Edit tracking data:

########

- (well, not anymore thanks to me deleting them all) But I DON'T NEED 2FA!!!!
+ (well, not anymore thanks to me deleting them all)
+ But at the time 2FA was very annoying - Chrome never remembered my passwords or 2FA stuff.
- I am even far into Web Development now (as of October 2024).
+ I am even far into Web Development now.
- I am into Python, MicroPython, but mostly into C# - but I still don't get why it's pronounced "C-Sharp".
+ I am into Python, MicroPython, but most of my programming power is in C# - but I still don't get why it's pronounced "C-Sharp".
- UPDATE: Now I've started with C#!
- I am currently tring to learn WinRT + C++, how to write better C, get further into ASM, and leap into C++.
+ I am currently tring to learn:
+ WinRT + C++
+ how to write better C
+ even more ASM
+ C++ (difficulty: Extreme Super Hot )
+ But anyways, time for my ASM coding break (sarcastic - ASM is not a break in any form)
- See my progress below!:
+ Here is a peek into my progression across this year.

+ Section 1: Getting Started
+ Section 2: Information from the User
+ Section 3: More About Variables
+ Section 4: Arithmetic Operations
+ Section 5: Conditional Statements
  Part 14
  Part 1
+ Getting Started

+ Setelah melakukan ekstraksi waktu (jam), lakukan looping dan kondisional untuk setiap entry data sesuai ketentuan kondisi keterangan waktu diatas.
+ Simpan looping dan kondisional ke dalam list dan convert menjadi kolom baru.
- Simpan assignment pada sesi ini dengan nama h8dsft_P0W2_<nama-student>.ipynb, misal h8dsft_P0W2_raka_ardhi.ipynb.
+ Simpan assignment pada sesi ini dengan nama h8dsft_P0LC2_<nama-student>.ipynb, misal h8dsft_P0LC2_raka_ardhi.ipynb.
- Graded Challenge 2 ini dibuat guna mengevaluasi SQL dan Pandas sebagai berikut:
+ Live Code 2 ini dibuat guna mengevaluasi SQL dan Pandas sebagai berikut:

########

What the exercise asks: With the line containing "keterangan waktu diatas." as the last one, please set down exactly the lines of the records above from their very first line, and nothing more.

Answer area:
- (well, not anymore thanks to me deleting them all) But I DON'T NEED 2FA!!!!
+ (well, not anymore thanks to me deleting them all)
+ But at the time 2FA was very annoying - Chrome never remembered my passwords or 2FA stuff.
- I am even far into Web Development now (as of October 2024).
+ I am even far into Web Development now.
- I am into Python, MicroPython, but mostly into C# - but I still don't get why it's pronounced "C-Sharp".
+ I am into Python, MicroPython, but most of my programming power is in C# - but I still don't get why it's pronounced "C-Sharp".
- UPDATE: Now I've started with C#!
- I am currently tring to learn WinRT + C++, how to write better C, get further into ASM, and leap into C++.
+ I am currently tring to learn:
+ WinRT + C++
+ how to write better C
+ even more ASM
+ C++ (difficulty: Extreme Super Hot )
+ But anyways, time for my ASM coding break (sarcastic - ASM is not a break in any form)
- See my progress below!:
+ Here is a peek into my progression across this year.

+ Section 1: Getting Started
+ Section 2: Information from the User
+ Section 3: More About Variables
+ Section 4: Arithmetic Operations
+ Section 5: Conditional Statements
  Part 14
  Part 1
+ Getting Started

+ Setelah melakukan ekstraksi waktu (jam), lakukan looping dan kondisional untuk setiap entry data sesuai ketentuan kondisi keterangan waktu diatas.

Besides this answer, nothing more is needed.